If you target a specific group people initially, and make something 'for them'. As one of them. You place yourself in a much greater position to succeed than if you had simply made a game in the abstract in the terms of who it is for.

A great example of this is the FIFA franchise. And most of the football related franchises for that matter. It seems like if you meet the criteria of making a great game, as the OP has stated, failing within these categories is in some ways, harder than succeeding.

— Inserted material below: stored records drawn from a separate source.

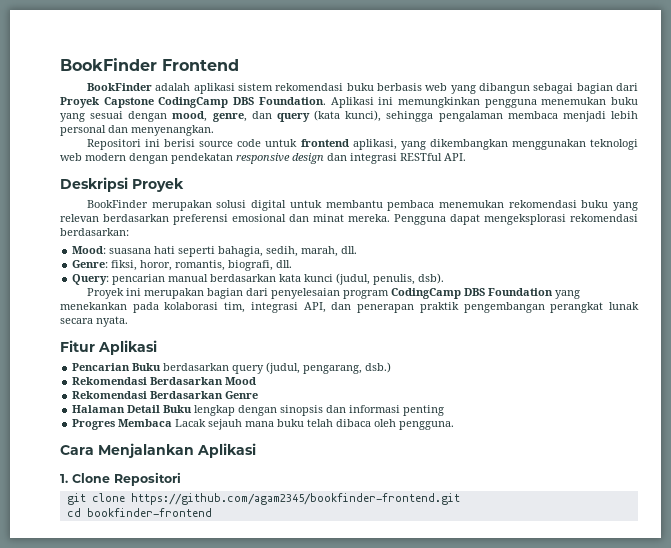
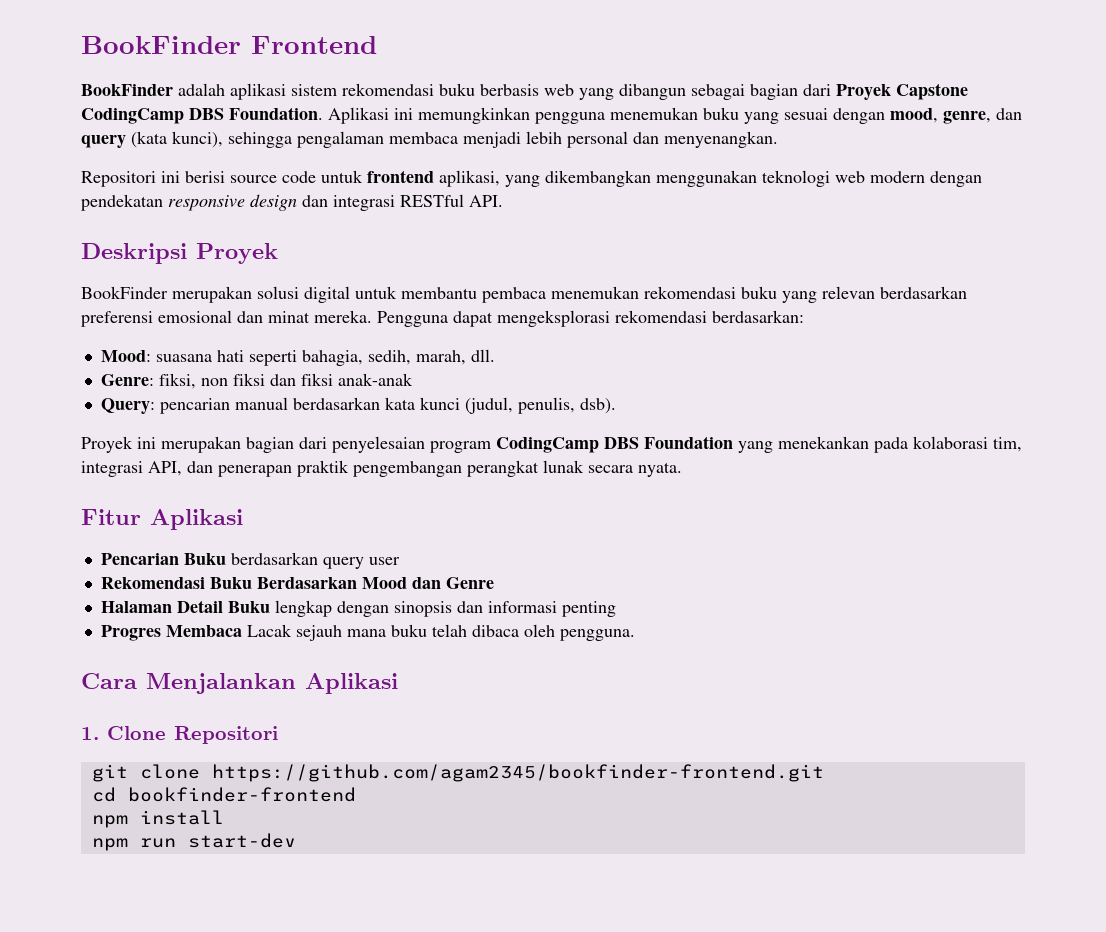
- Genre: fiksi, horor, romantis, biografi, dll.
+ Genre: fiksi, non fiksi dan fiksi anak-anak
- Pencarian Buku berdasarkan query (judul, pengarang, dsb.)
- Rekomendasi Berdasarkan Mood
- Rekomendasi Berdasarkan Genre
+ Pencarian Buku berdasarkan query user
+ Rekomendasi Buku Berdasarkan Mood dan Genre
+ npm install
+ npm run start-dev

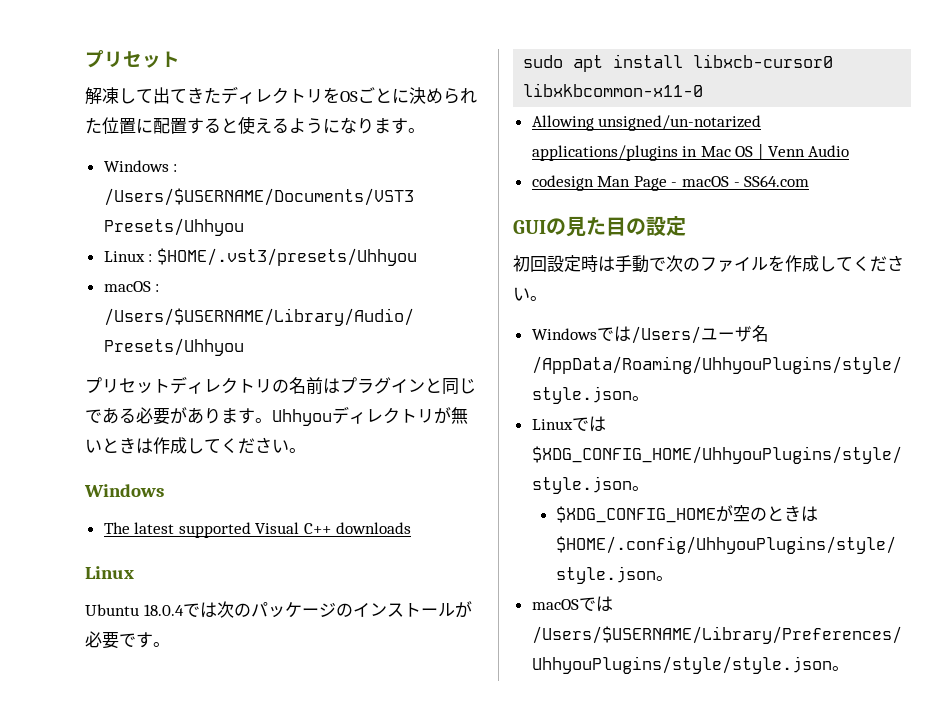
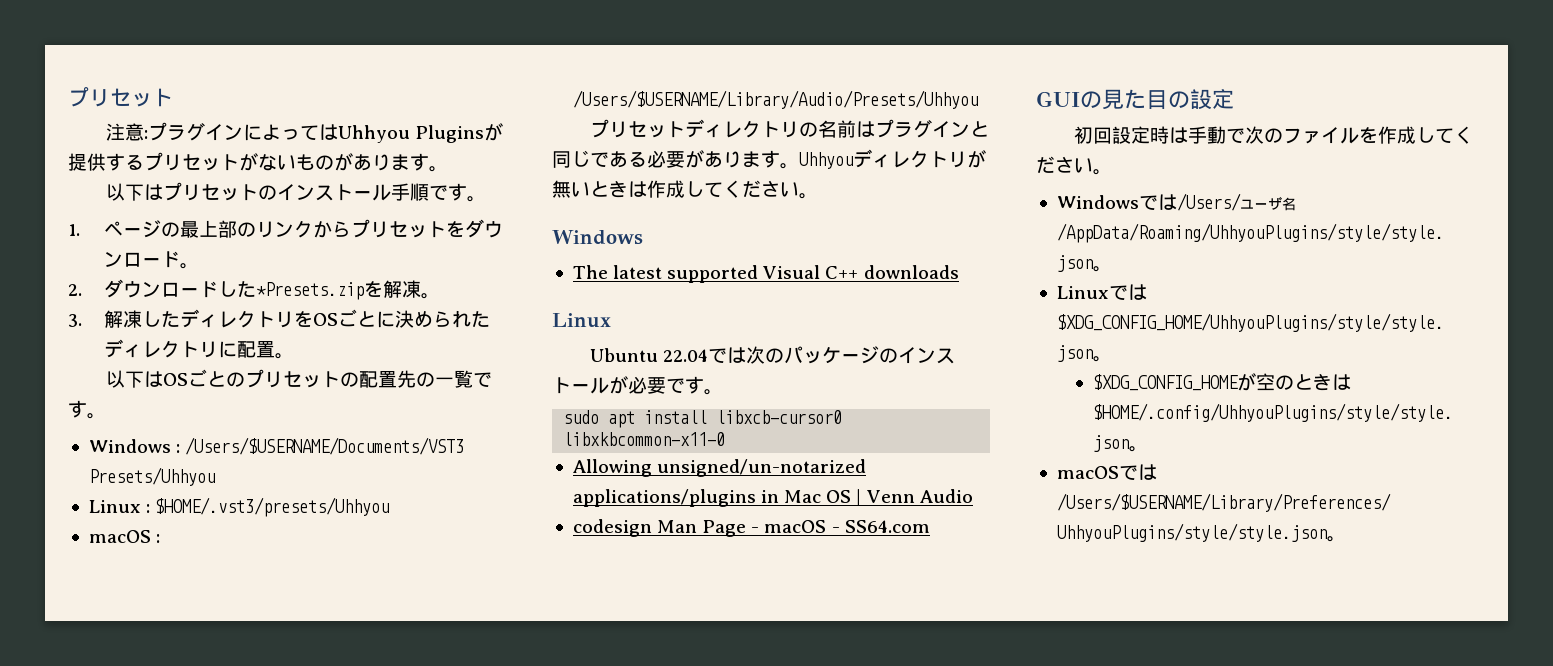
- 解凍して出てきたディレクトリをOSごとに決められた位置に配置すると使えるようになります。
+ 注意:プラグインによってはUhhyou Pluginsが提供するプリセットがないものがあります。
+ 以下はプリセットのインストール手順です。
+ 1.ページの最上部のリンクからプリセットをダウンロード。
+ 2.ダウンロードした*Presets.zipを解凍。
+ 3.解凍したディレクトリをOSごとに決められたディレクトリに配置。
+ 以下はOSごとのプリセットの配置先の一覧です。
- Ubuntu 18.0.4では次のパッケージのインストールが必要です。
+ Ubuntu 22.04では次のパッケージのインストールが必要です。

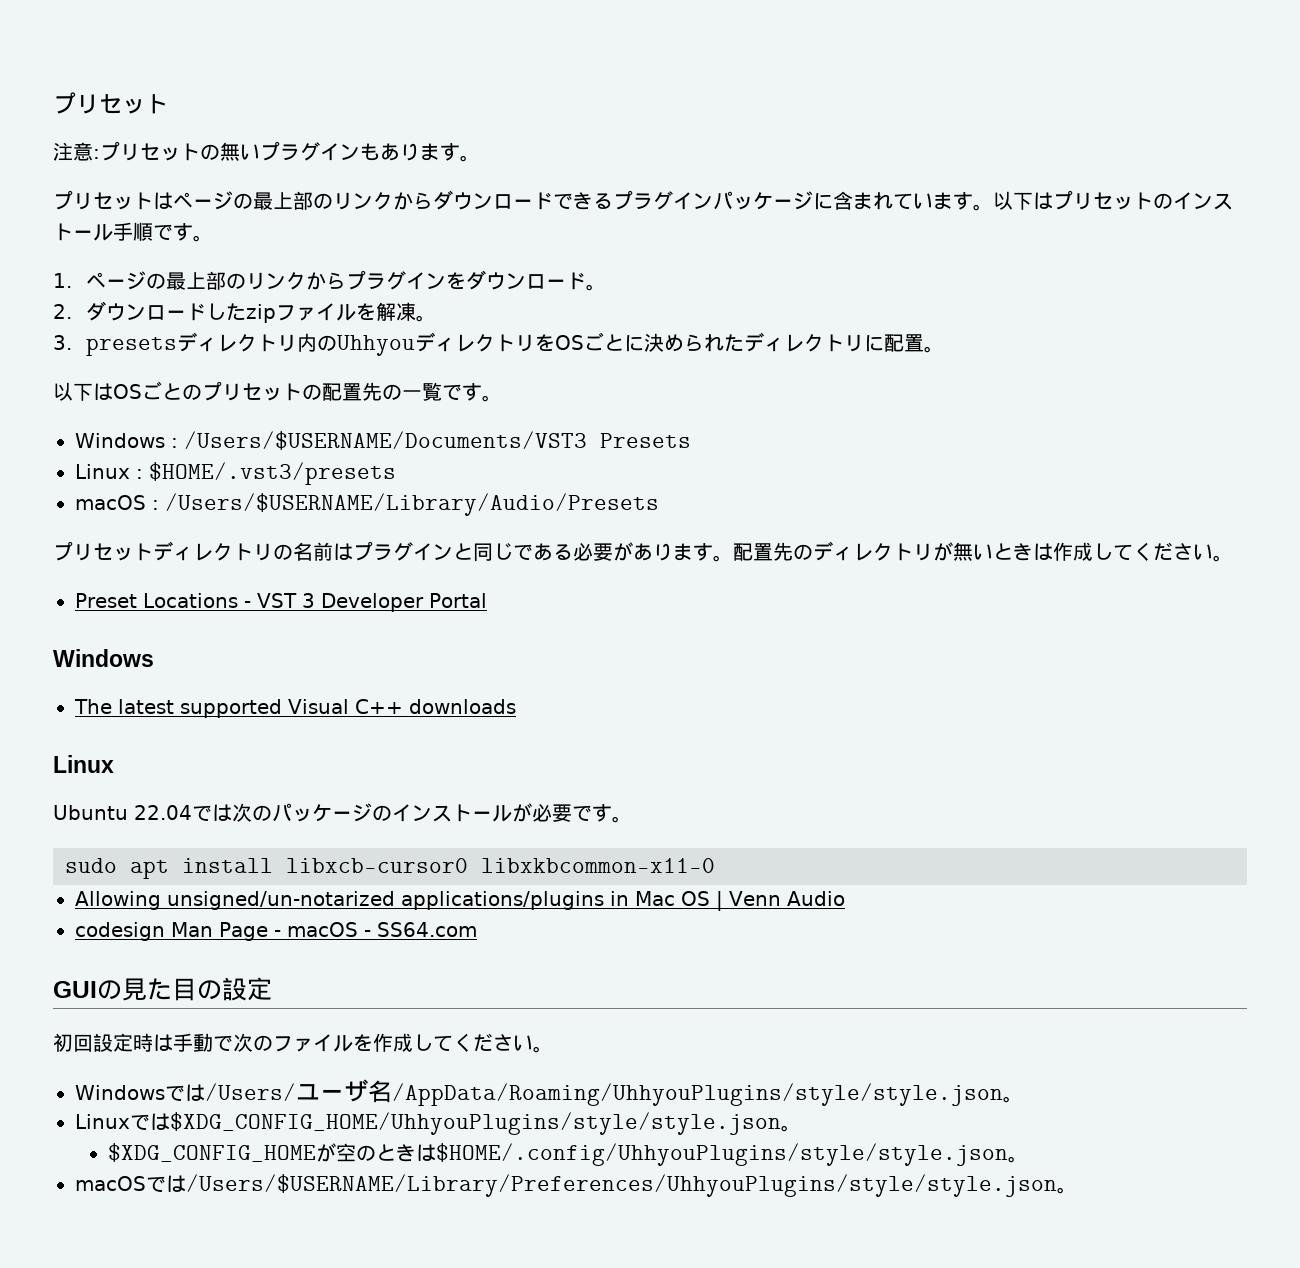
- 注意:プラグインによってはUhhyou Pluginsが提供するプリセットがないものがあります。
- 以下はプリセットのインストール手順です。
+ 注意:プリセットの無いプラグインもあります。
+ プリセットはページの最上部のリンクからダウンロードできるプラグインパッケージに含まれています。以下はプリセットのインストール手順です。
- 1.ページの最上部のリンクからプリセットをダウンロード。
+ 1.ページの最上部のリンクからプラグインをダウンロード。
- 2.ダウンロードした*Presets.zipを解凍。
+ 2.ダウンロードしたzipファイルを解凍。
- 3.解凍したディレクトリをOSごとに決められたディレクトリに配置。
+ 3. presetsディレクトリ内のUhhyouディレクトリをOSごとに決められたディレクトリに配置。
- Windows : /Users/$USERNAME/Documents/VST3 Presets/Uhhyou
+ Windows : /Users/$USERNAME/Documents/VST3 Presets
- Linux : $HOME/.vst3/presets/Uhhyou
+ Linux : $HOME/.vst3/presets
- macOS : /Users/$USERNAME/Library/Audio/Presets/Uhhyou
+ macOS : /Users/$USERNAME/Library/Audio/Presets
- Uhhyouディレクトリが無いときは作成してください。
+ 配置先のディレクトリが無いときは作成してください。
+ Preset Locations - VST 3 Developer Portal

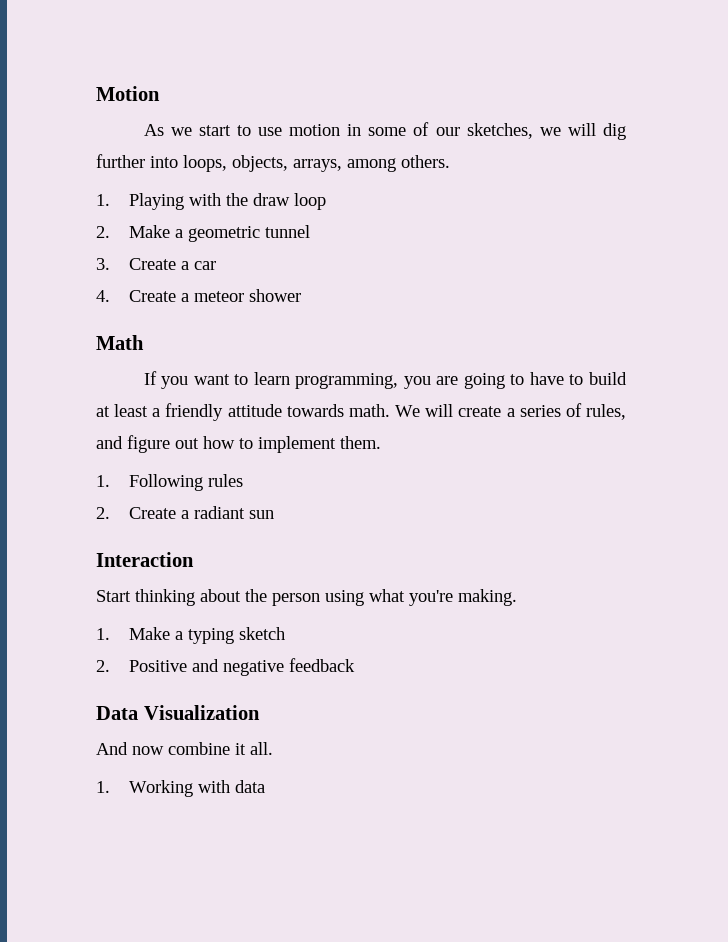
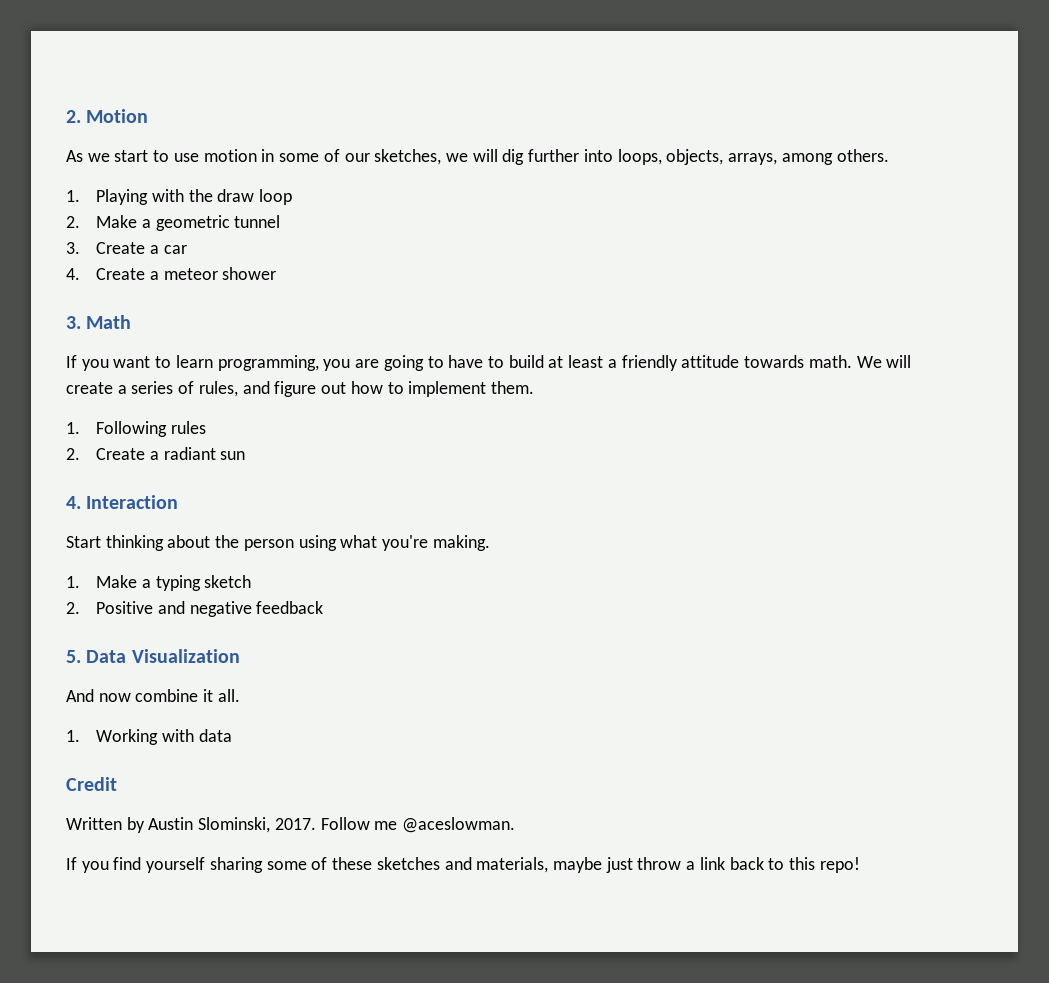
- Motion
+ 2. Motion
- Math
+ 3. Math
- Interaction
+ 4. Interaction
- Data Visualization
+ 5. Data Visualization
+ Credit
+ Written by Austin Slominski, 2017. Follow me @aceslowman.
+ If you find yourself sharing some of these sketches and materials, maybe just throw a link back to this repo!

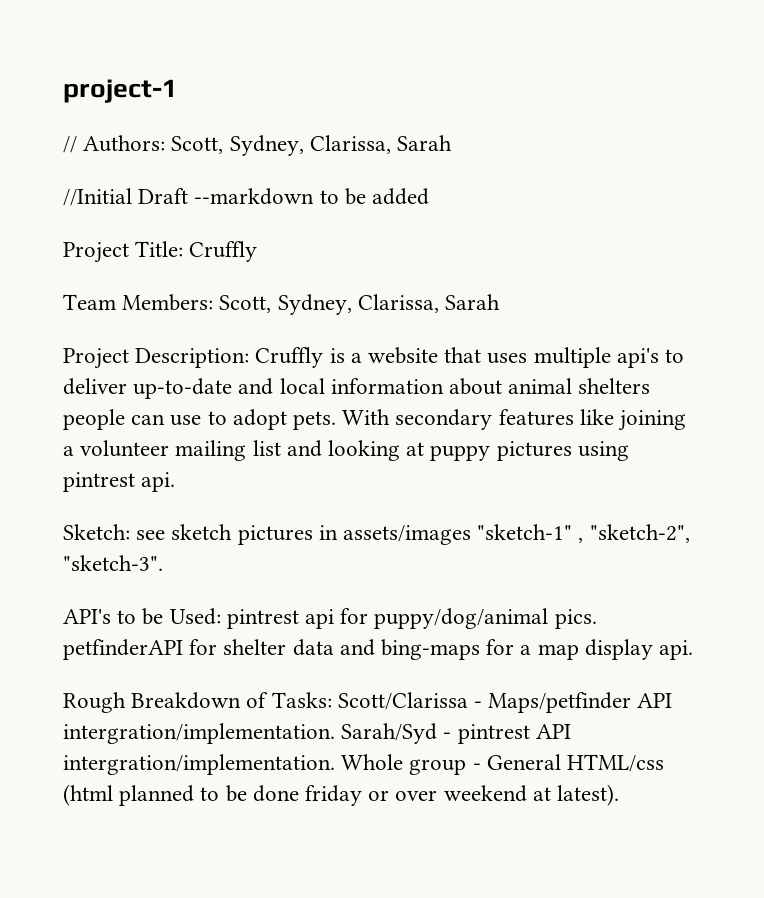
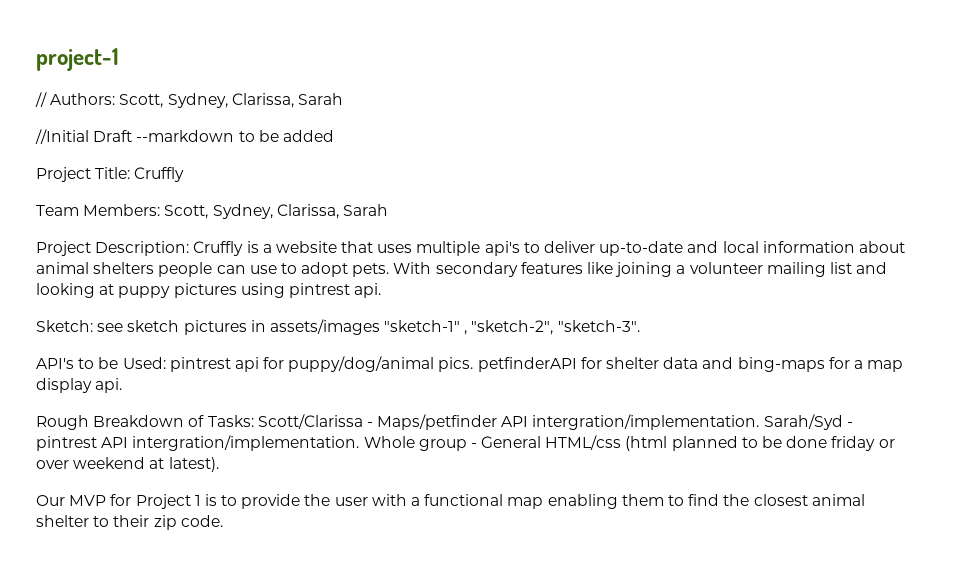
+ Our MVP for Project 1 is to provide the user with a functional map enabling them to find the closest animal shelter to their zip code.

Consider your runaway to be 6 to 9 months. Shit happens (and will happen). Good luck!
Tell your friend in design they aren't allowed to create any original content. They have to do everything using stock or readily available material. Build a proto. If the proto has any legs or fun, you've got something. You don't need to quit your job to know this yet.
Making games is like gambling, and all rules of gambling apply:

- Do not gamble money that you are not prepared to lose.

- Do not gamble all your money at once.

- Know when to cut your loses and quit.

- Luck does not last forever.

Make the game first, earn money from it, then quit.
Best advice I got in a similar situation:

Don't plan to do any work in the first month.

I ended up doing a ton of cleaning / organizing my apartment. Straightened out finances. Started journaling. Tried things like taking freakishly long walks.

After a month I not only felt ready to work, but also that I had prepped a lot of useful habits!